— What is being asked —
The records below are to be transcribed exactly, with the pictures removed.

Items from a data source
######

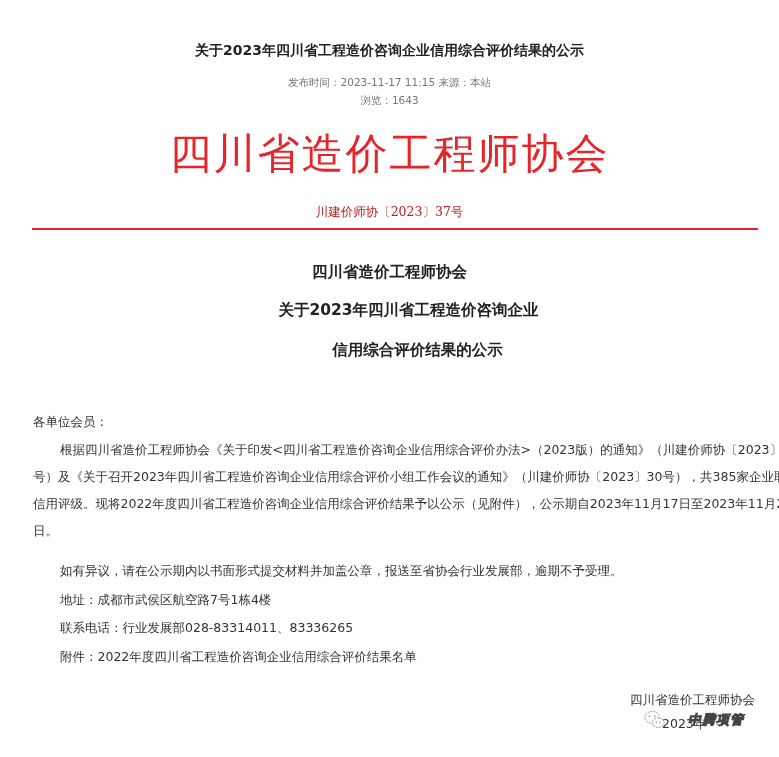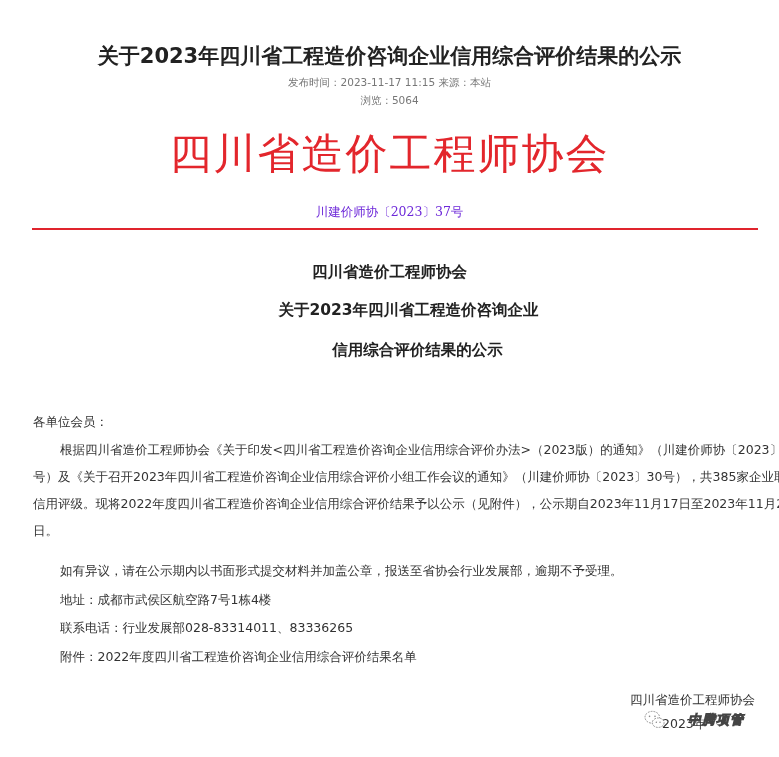--- a/index.html
+++ b/index.html
@@ -10,7 +10,7 @@
   }
   .page-title {
     position: absolute; left: 0; top: 42px; width: 779px;
-    text-align: center; font-size: 21px; font-weight: bold; color: #222222;
+    text-align: center; font-size: 14px; font-weight: bold; color: #222222;
     letter-spacing: 0px; white-space: nowrap;
   }
   .meta-line {

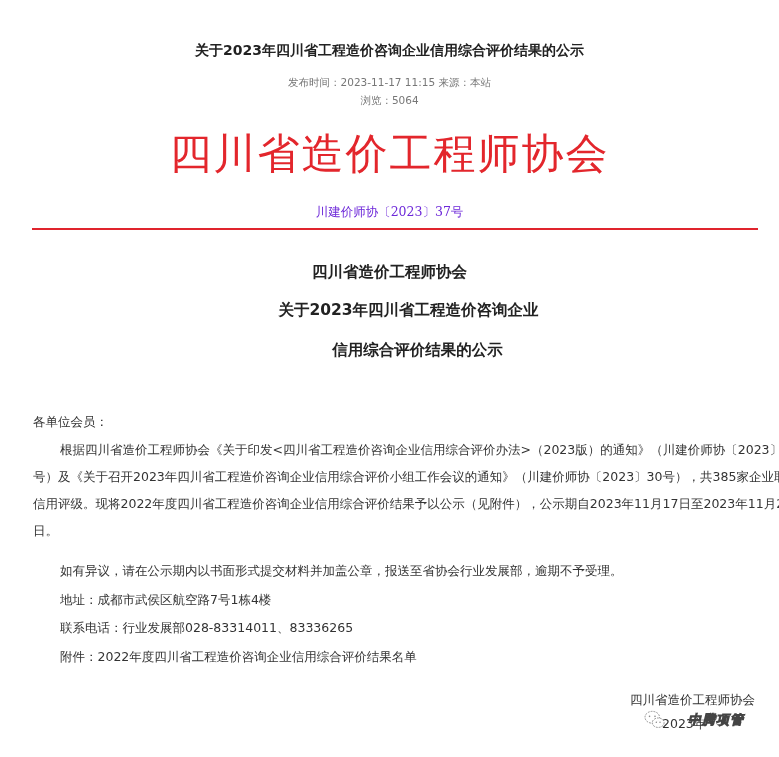--- a/index.html
+++ b/index.html
@@ -80,7 +80,7 @@
 
 <div class="page-title">关于2023年四川省工程造价咨询企业信用综合评价结果的公示</div>
 <div class="meta-line l1">发布时间：2023-11-17 11:15 来源：本站</div>
-<div class="meta-line l2">浏览：5064</div>
+<div class="meta-line l2">浏览：1643</div>
 
 <div class="redhead">四川省造价工程师协会</div>
 <div class="docno">川建价师协〔2023〕37号</div>

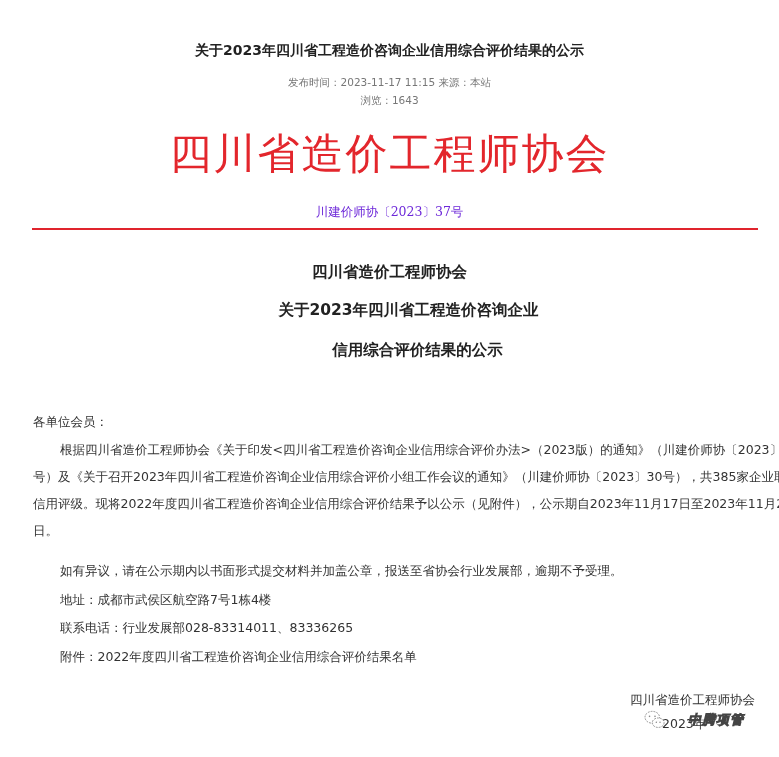--- a/index.html
+++ b/index.html
@@ -28,7 +28,7 @@
   .docno {
     position: absolute; left: 0; top: 204px; width: 779px; text-align: center;
     font-family: "DejaVu Serif", "Liberation Serif", serif;
-    font-size: 12.5px; color: #6d28d9; white-space: nowrap;
+    font-size: 12.5px; color: #b91c1c; white-space: nowrap;
   }
   .red-rule {
     position: absolute; left: 32px; top: 228px; width: 726px; height: 2px;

######

— Output for this exercise —
--- a/index.html
+++ b/index.html
@@ -10,7 +10,7 @@
   }
   .page-title {
     position: absolute; left: 0; top: 42px; width: 779px;
-    text-align: center; font-size: 21px; font-weight: bold; color: #222222;
+    text-align: center; font-size: 14px; font-weight: bold; color: #222222;
     letter-spacing: 0px; white-space: nowrap;
   }
   .meta-line {

--- a/index.html
+++ b/index.html
@@ -80,7 +80,7 @@
 
 <div class="page-title">关于2023年四川省工程造价咨询企业信用综合评价结果的公示</div>
 <div class="meta-line l1">发布时间：2023-11-17 11:15 来源：本站</div>
-<div class="meta-line l2">浏览：5064</div>
+<div class="meta-line l2">浏览：1643</div>
 
 <div class="redhead">四川省造价工程师协会</div>
 <div class="docno">川建价师协〔2023〕37号</div>

--- a/index.html
+++ b/index.html
@@ -28,7 +28,7 @@
   .docno {
     position: absolute; left: 0; top: 204px; width: 779px; text-align: center;
     font-family: "DejaVu Serif", "Liberation Serif", serif;
-    font-size: 12.5px; color: #6d28d9; white-space: nowrap;
+    font-size: 12.5px; color: #b91c1c; white-space: nowrap;
   }
   .red-rule {
     position: absolute; left: 32px; top: 228px; width: 726px; height: 2px;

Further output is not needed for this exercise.